• Exercise objective: Say how many lines below have "subtotal" in them, giving the number alone.

• Given data:
--

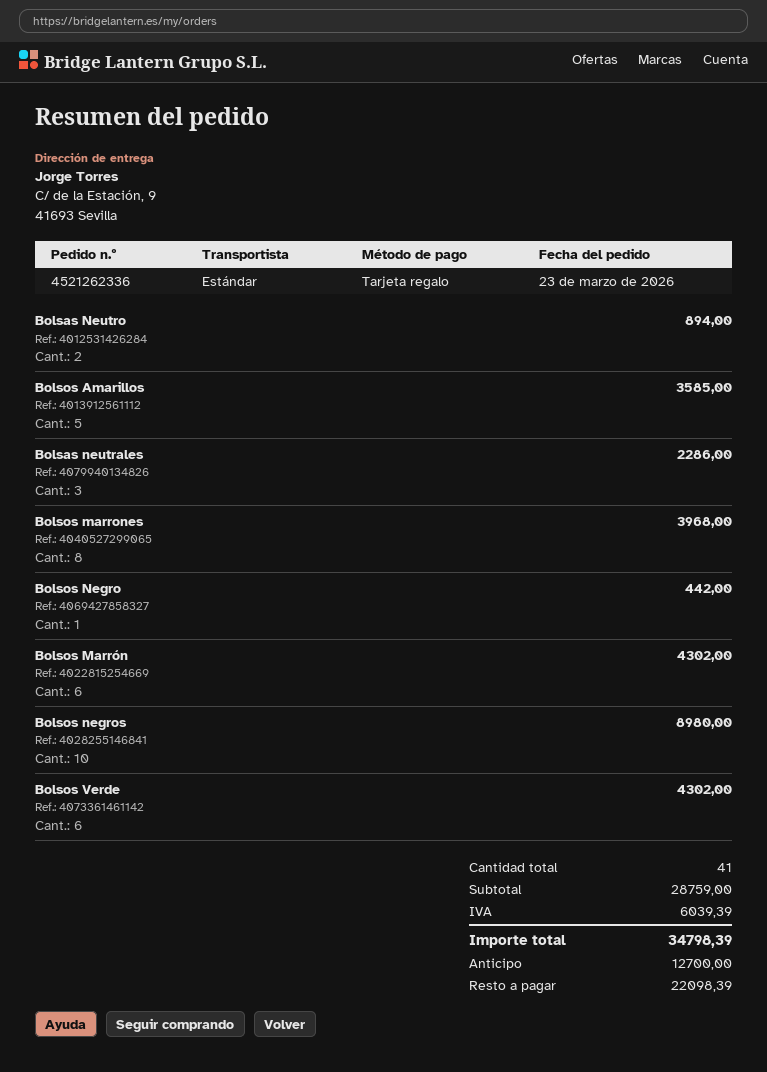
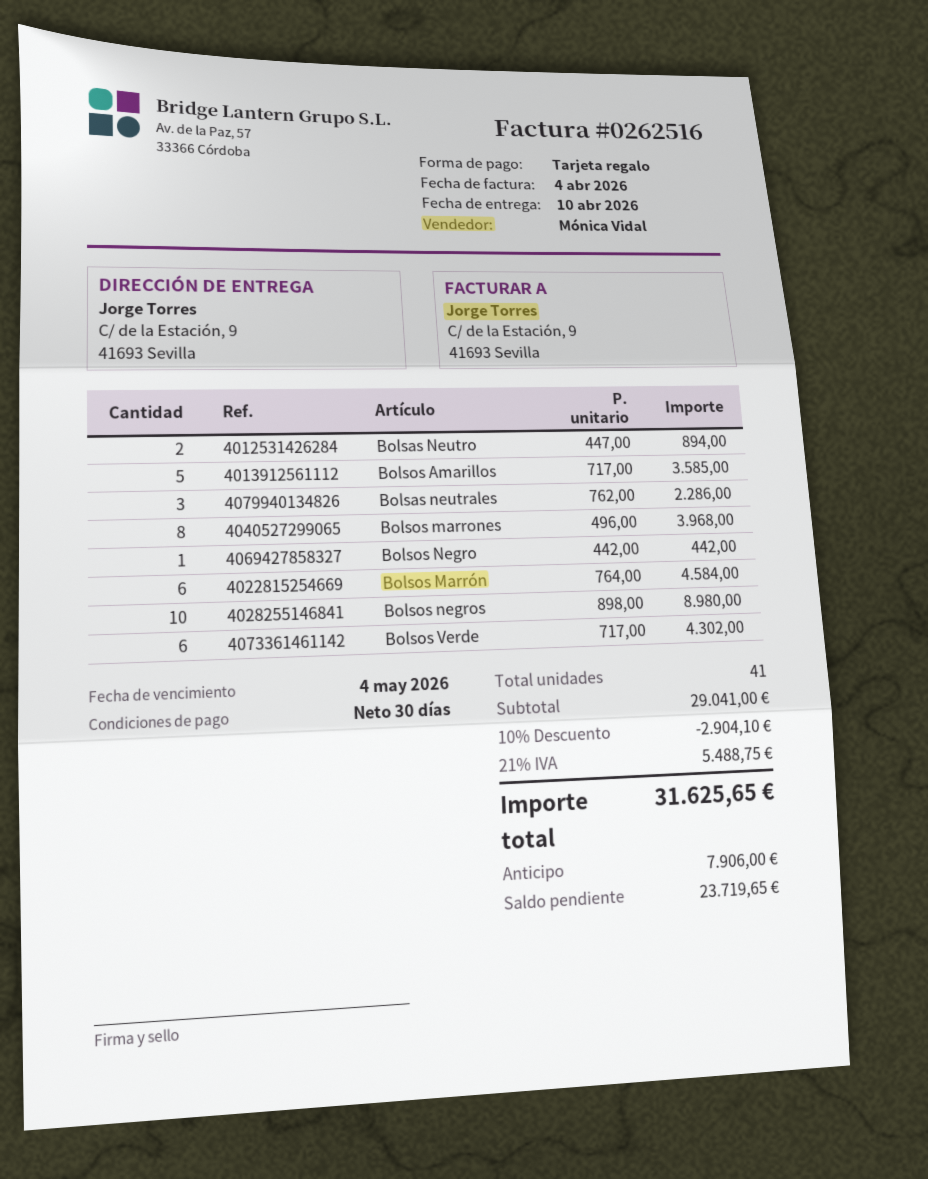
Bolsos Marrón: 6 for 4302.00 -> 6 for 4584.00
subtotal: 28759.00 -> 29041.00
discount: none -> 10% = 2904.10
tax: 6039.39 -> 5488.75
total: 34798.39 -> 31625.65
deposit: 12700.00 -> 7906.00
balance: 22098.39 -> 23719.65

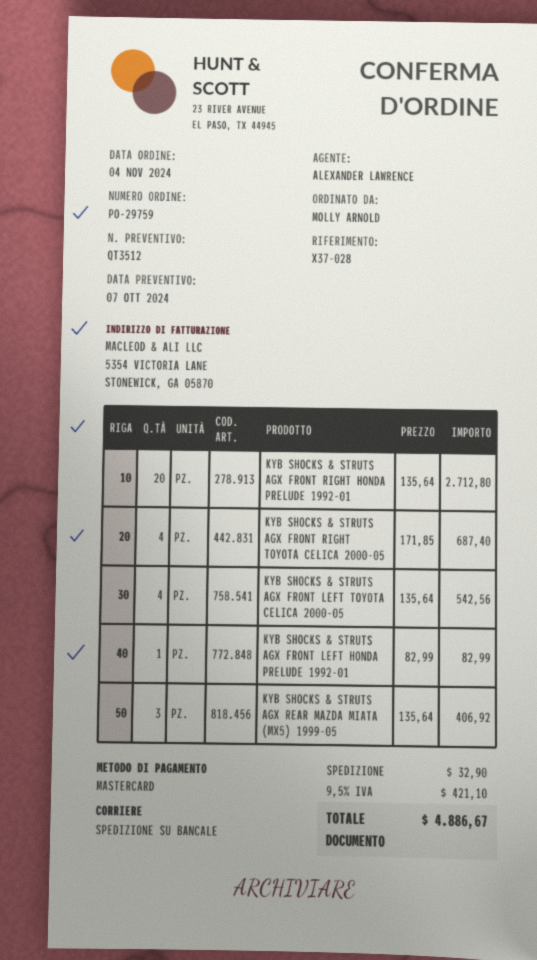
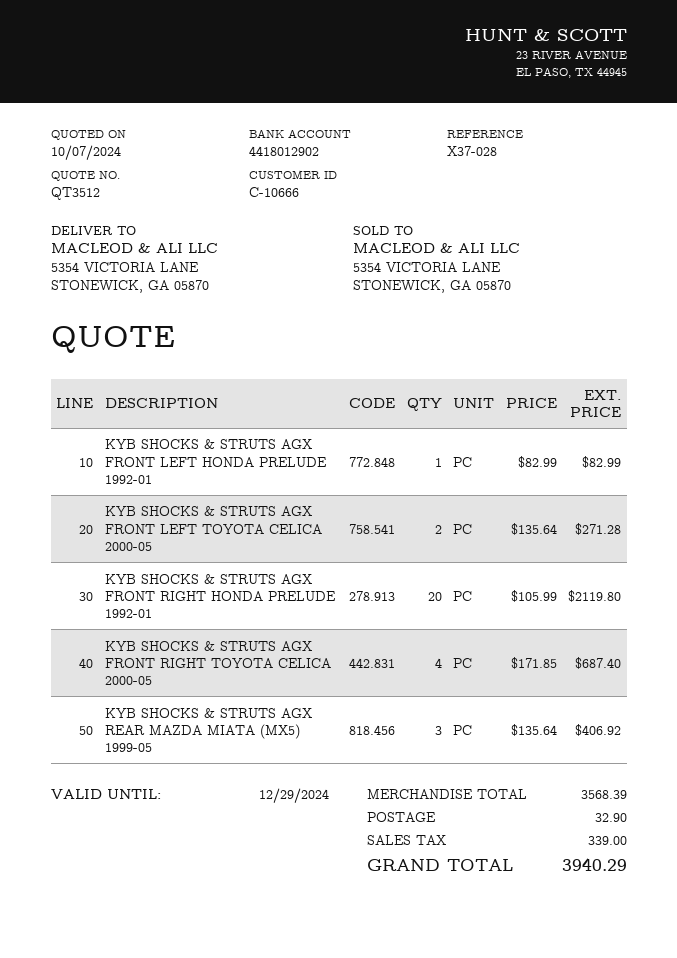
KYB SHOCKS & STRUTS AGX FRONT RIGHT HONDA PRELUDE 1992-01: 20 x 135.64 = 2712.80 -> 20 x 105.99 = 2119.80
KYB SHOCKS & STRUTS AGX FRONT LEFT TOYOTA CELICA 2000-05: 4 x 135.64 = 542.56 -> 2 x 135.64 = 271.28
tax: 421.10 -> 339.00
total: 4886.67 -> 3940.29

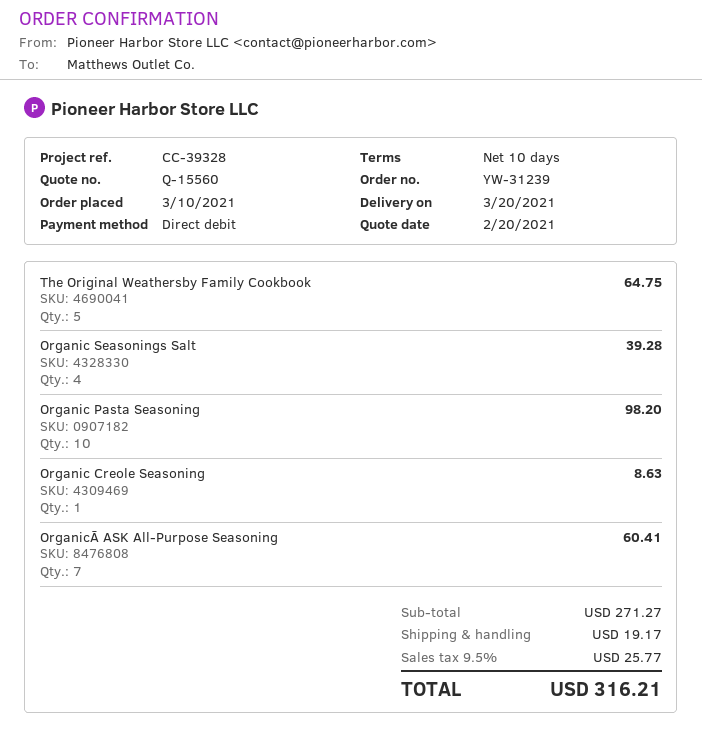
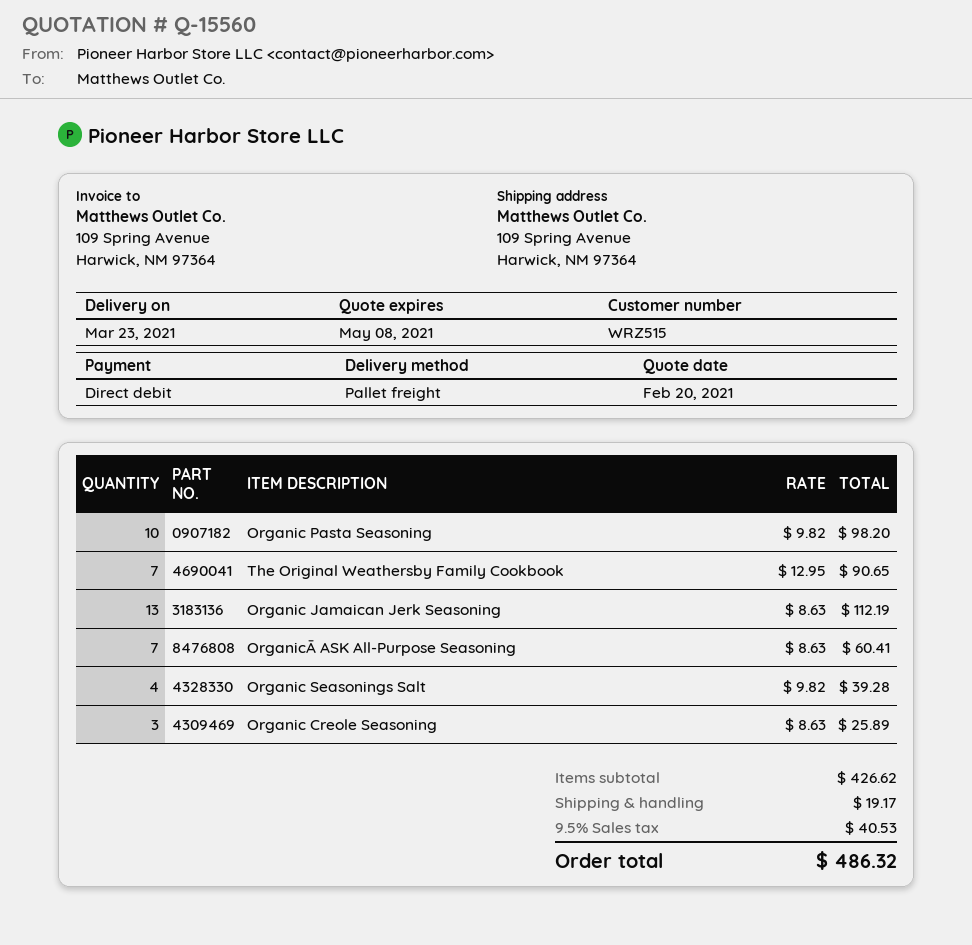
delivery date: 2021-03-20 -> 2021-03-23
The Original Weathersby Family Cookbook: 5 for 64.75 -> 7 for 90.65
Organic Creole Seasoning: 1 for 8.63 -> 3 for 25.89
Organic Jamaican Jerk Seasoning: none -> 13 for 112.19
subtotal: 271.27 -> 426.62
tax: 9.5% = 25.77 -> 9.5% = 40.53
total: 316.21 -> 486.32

--

• Problem solution: 2